**ASSIGNED TASK:** Provide the count of lines below that include the word "vingt", without any accompanying remarks.

**DATA:**
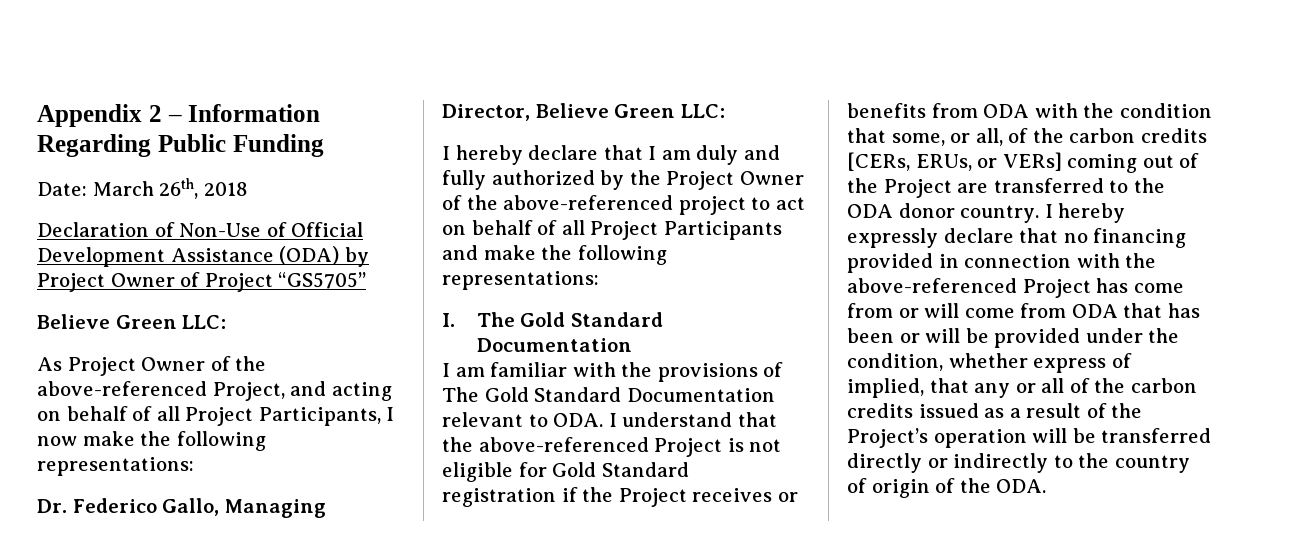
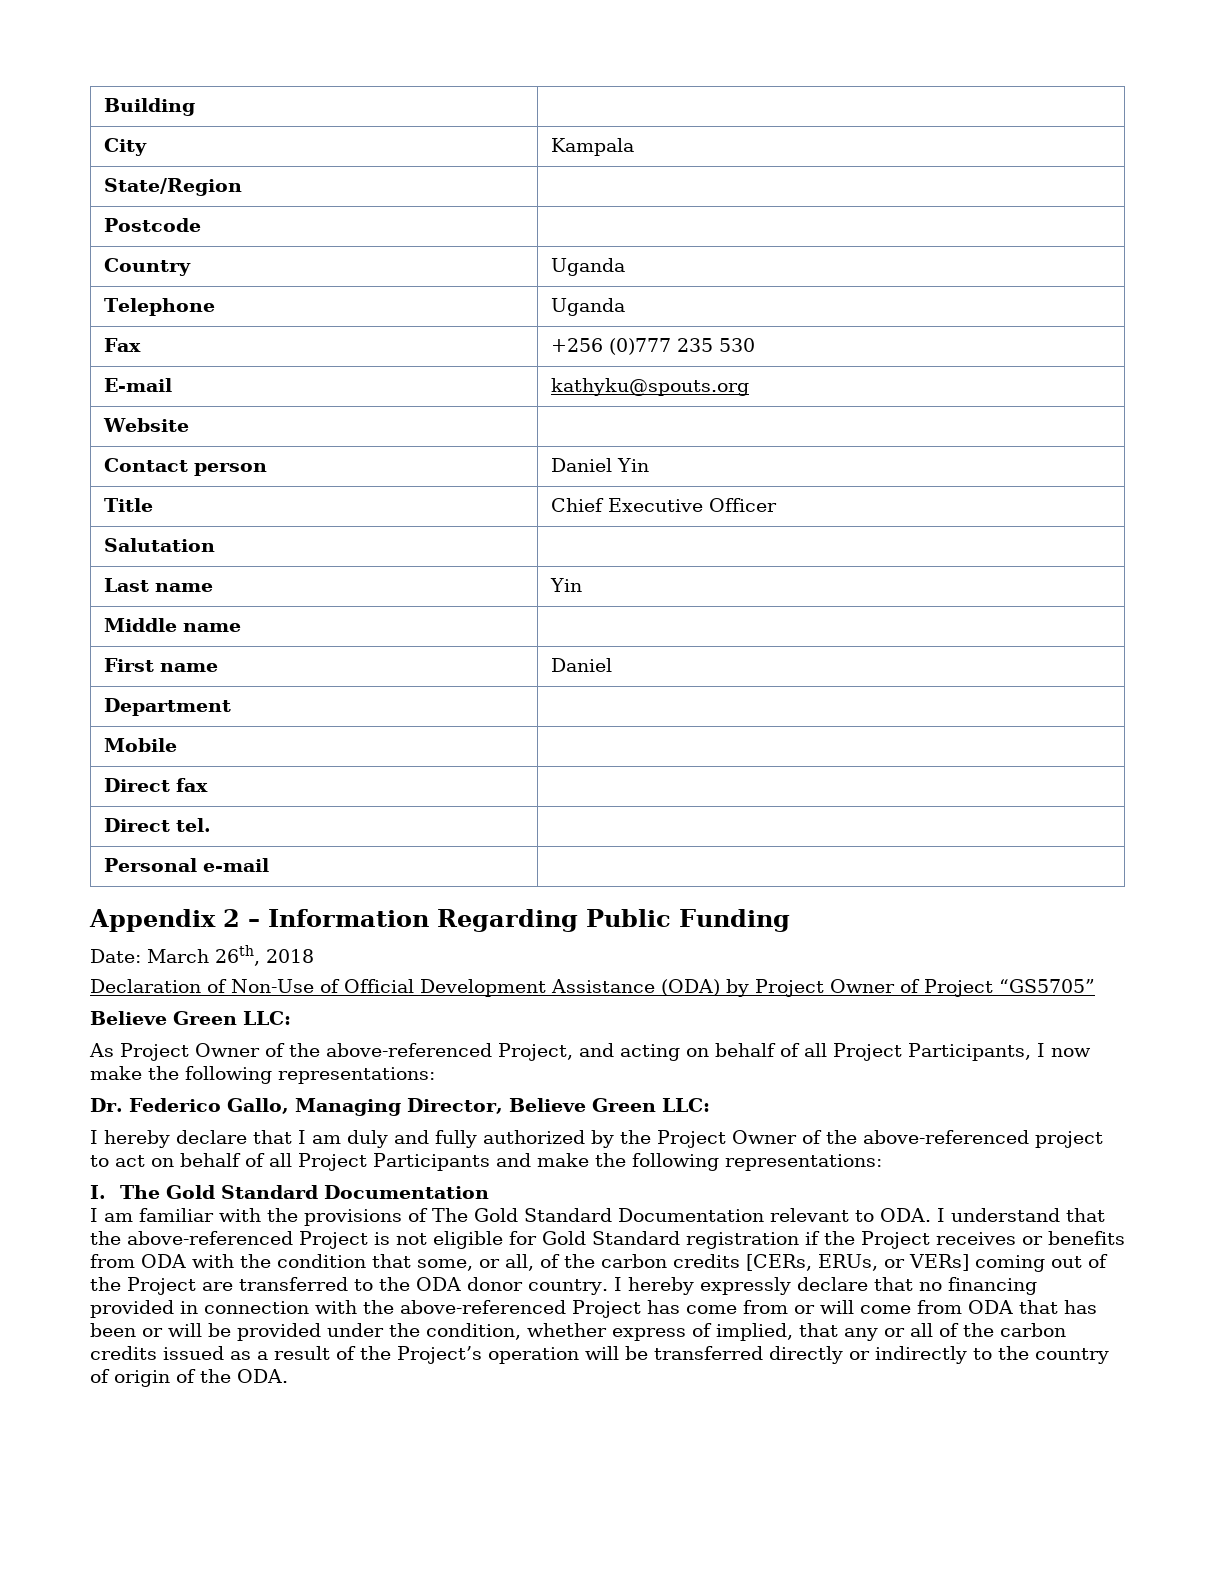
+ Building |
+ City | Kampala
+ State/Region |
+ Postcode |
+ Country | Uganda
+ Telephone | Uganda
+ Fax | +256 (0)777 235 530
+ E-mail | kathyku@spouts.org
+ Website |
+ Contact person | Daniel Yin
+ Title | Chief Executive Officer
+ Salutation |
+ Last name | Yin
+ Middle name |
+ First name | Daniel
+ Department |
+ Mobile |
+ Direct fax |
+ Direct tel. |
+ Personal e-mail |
--
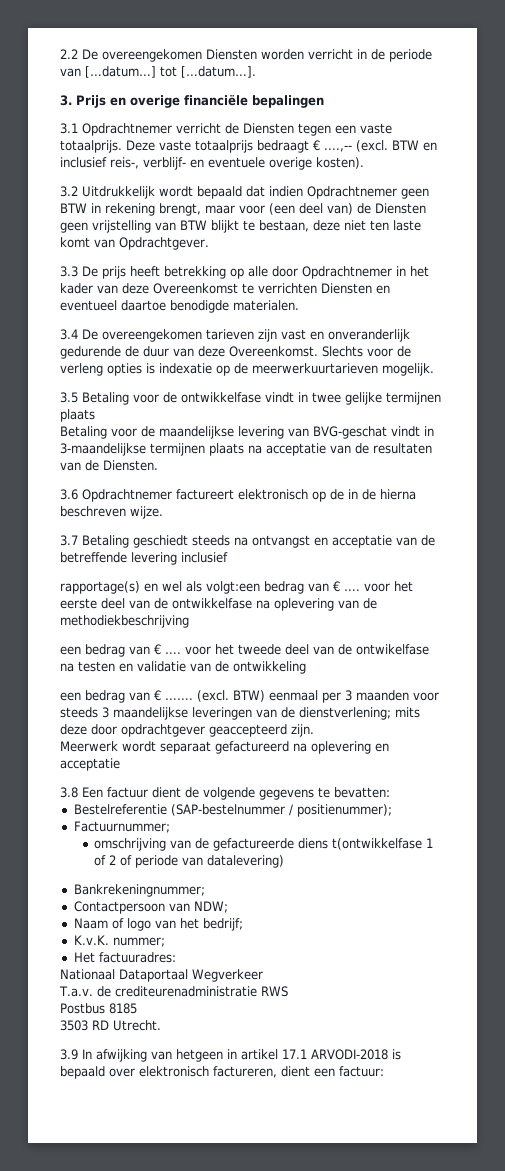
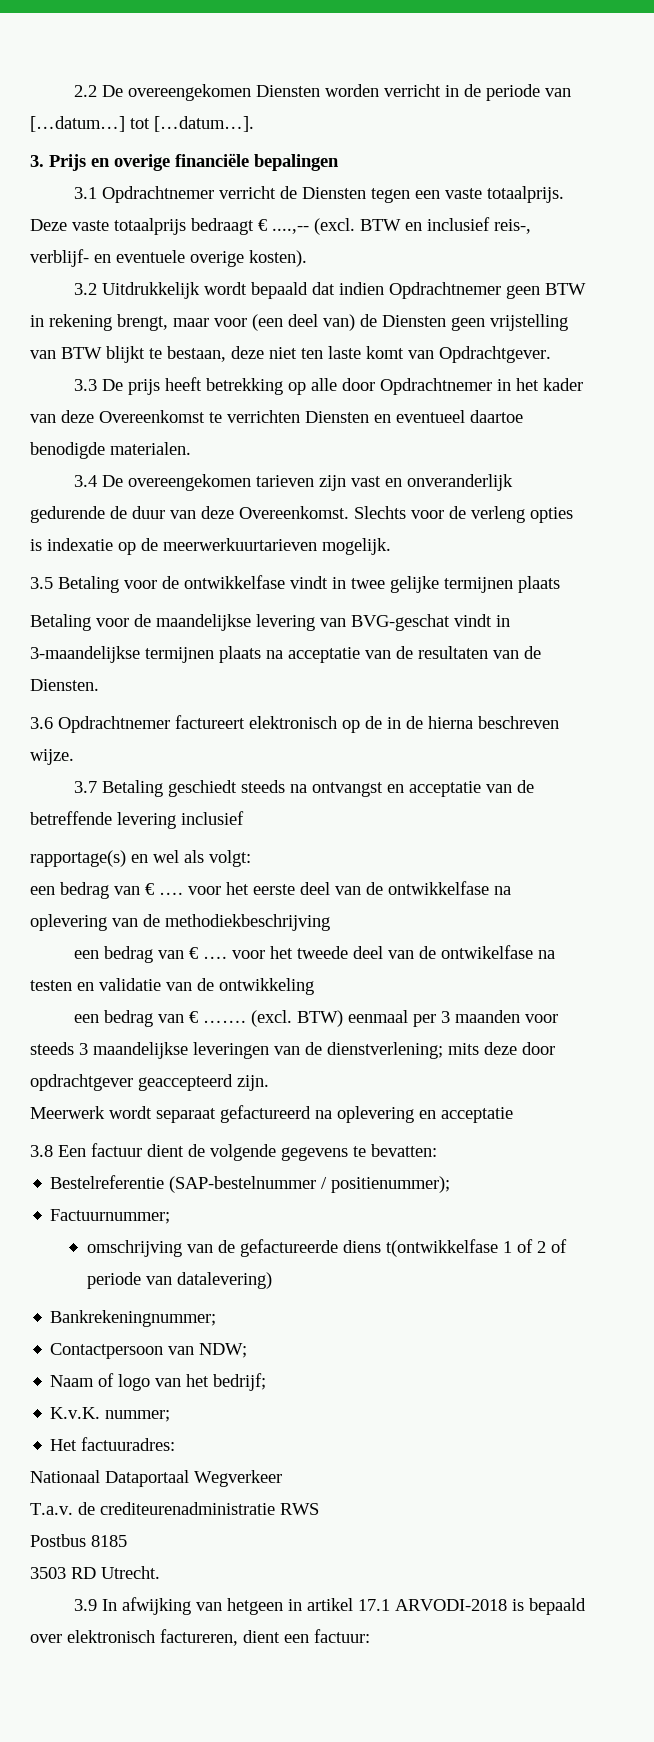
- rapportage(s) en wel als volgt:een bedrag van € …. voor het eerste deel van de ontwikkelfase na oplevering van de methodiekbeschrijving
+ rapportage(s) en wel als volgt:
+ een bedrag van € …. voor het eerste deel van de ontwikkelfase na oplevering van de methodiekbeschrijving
==
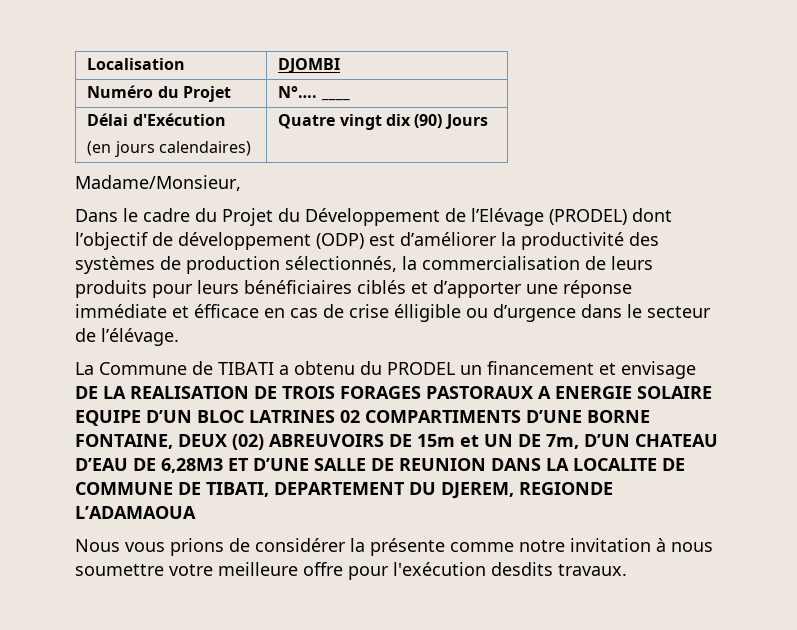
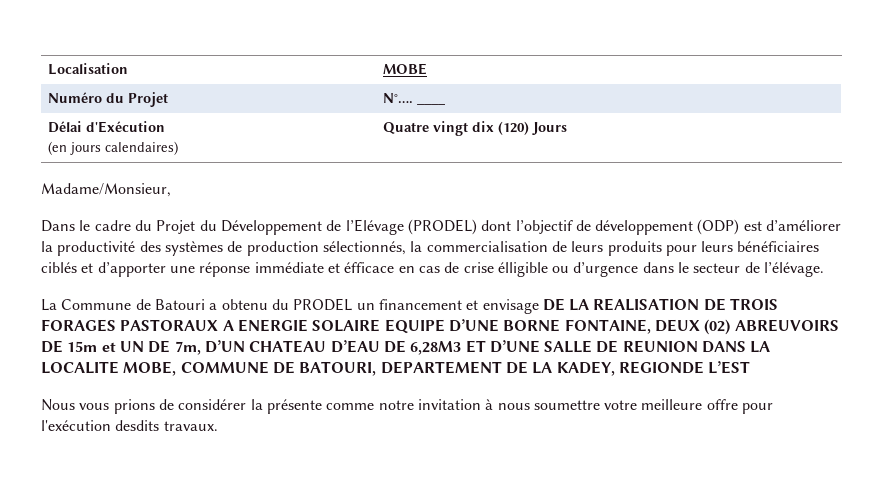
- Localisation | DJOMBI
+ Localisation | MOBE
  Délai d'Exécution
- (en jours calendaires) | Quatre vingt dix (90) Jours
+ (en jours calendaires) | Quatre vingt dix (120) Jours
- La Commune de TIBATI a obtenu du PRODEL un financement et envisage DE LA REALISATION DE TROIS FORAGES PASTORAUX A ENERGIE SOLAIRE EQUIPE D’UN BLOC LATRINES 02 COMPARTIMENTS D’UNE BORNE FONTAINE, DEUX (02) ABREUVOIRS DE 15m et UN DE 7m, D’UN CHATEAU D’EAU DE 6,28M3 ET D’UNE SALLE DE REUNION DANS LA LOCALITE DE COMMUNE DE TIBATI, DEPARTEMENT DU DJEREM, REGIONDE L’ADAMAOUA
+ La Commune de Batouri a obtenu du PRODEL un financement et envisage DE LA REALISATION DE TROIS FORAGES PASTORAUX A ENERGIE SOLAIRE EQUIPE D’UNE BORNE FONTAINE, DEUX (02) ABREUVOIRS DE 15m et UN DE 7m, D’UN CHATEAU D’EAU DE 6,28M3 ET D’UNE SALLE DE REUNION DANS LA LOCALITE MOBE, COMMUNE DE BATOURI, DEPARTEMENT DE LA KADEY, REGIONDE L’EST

**ANSWER TO THIS PROBLEM:** 2